PROBLEM: Each line of the data below either holds "none" or does not. Report how many do, and only that.

:: AVAILABLE RECORDS

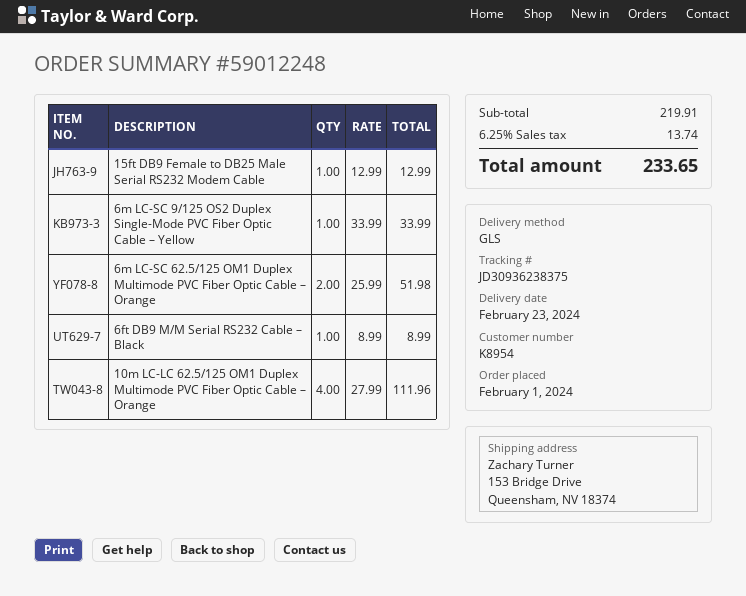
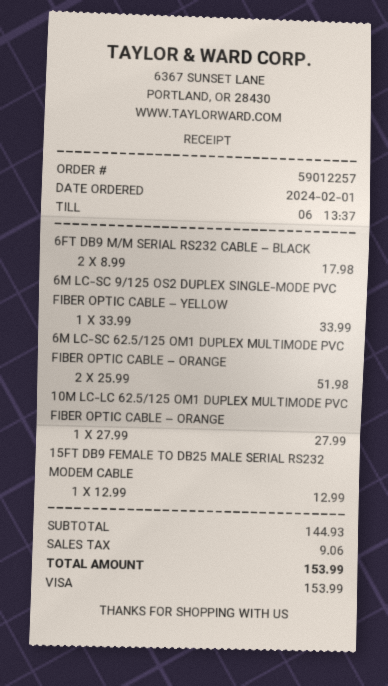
order number: 59012248 -> 59012257
6ft DB9 M/M Serial RS232 Cable – Black: 1 x 8.99 = 8.99 -> 2 x 8.99 = 17.98
10m LC-LC 62.5/125 OM1 Duplex Multimode PVC Fiber Optic Cable – Orange: 4 x 27.99 = 111.96 -> 1 x 27.99 = 27.99
subtotal: 219.91 -> 144.93
tax: 13.74 -> 9.06
total: 233.65 -> 153.99

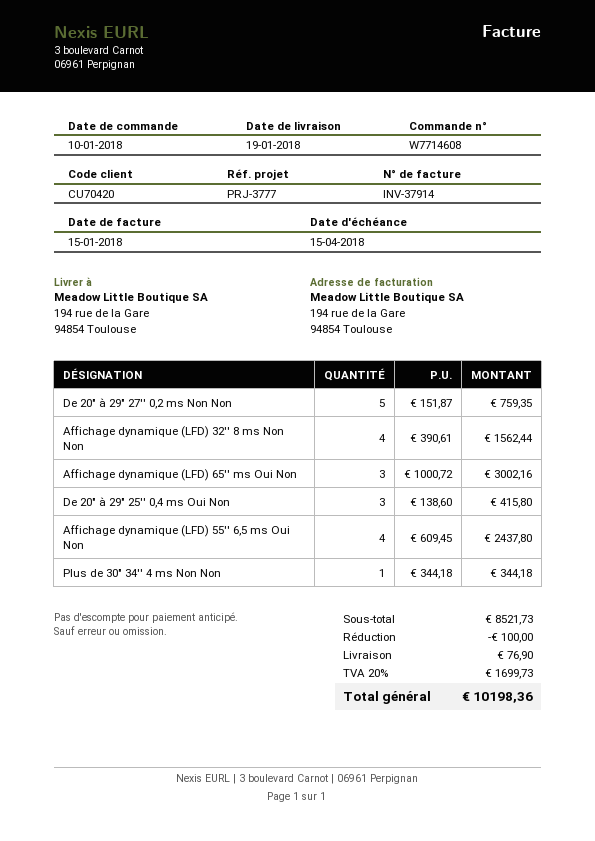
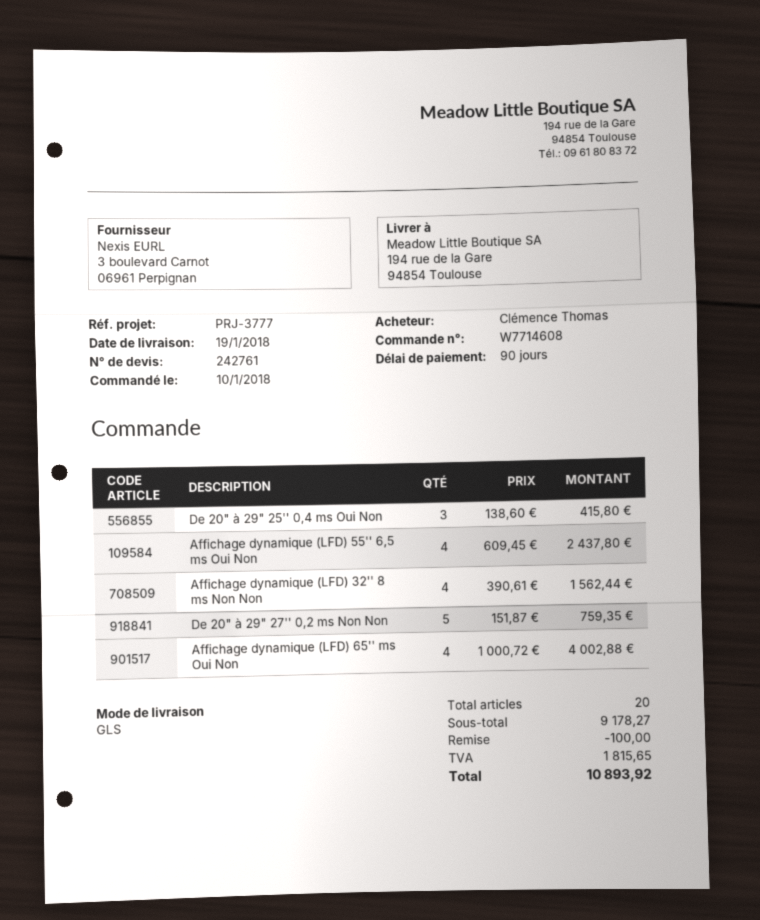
Affichage dynamique (LFD) 65'' ms Oui Non: 3 x 1000.72 = 3002.16 -> 4 x 1000.72 = 4002.88
Plus de 30" 34'' 4 ms Non Non: 1 x 344.18 = 344.18 -> none
subtotal: 8521.73 -> 9178.27
shipping: 76.90 -> none
tax: 1699.73 -> 1815.65
total: 10198.36 -> 10893.92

::::

RESULT FOR THIS TASK: 2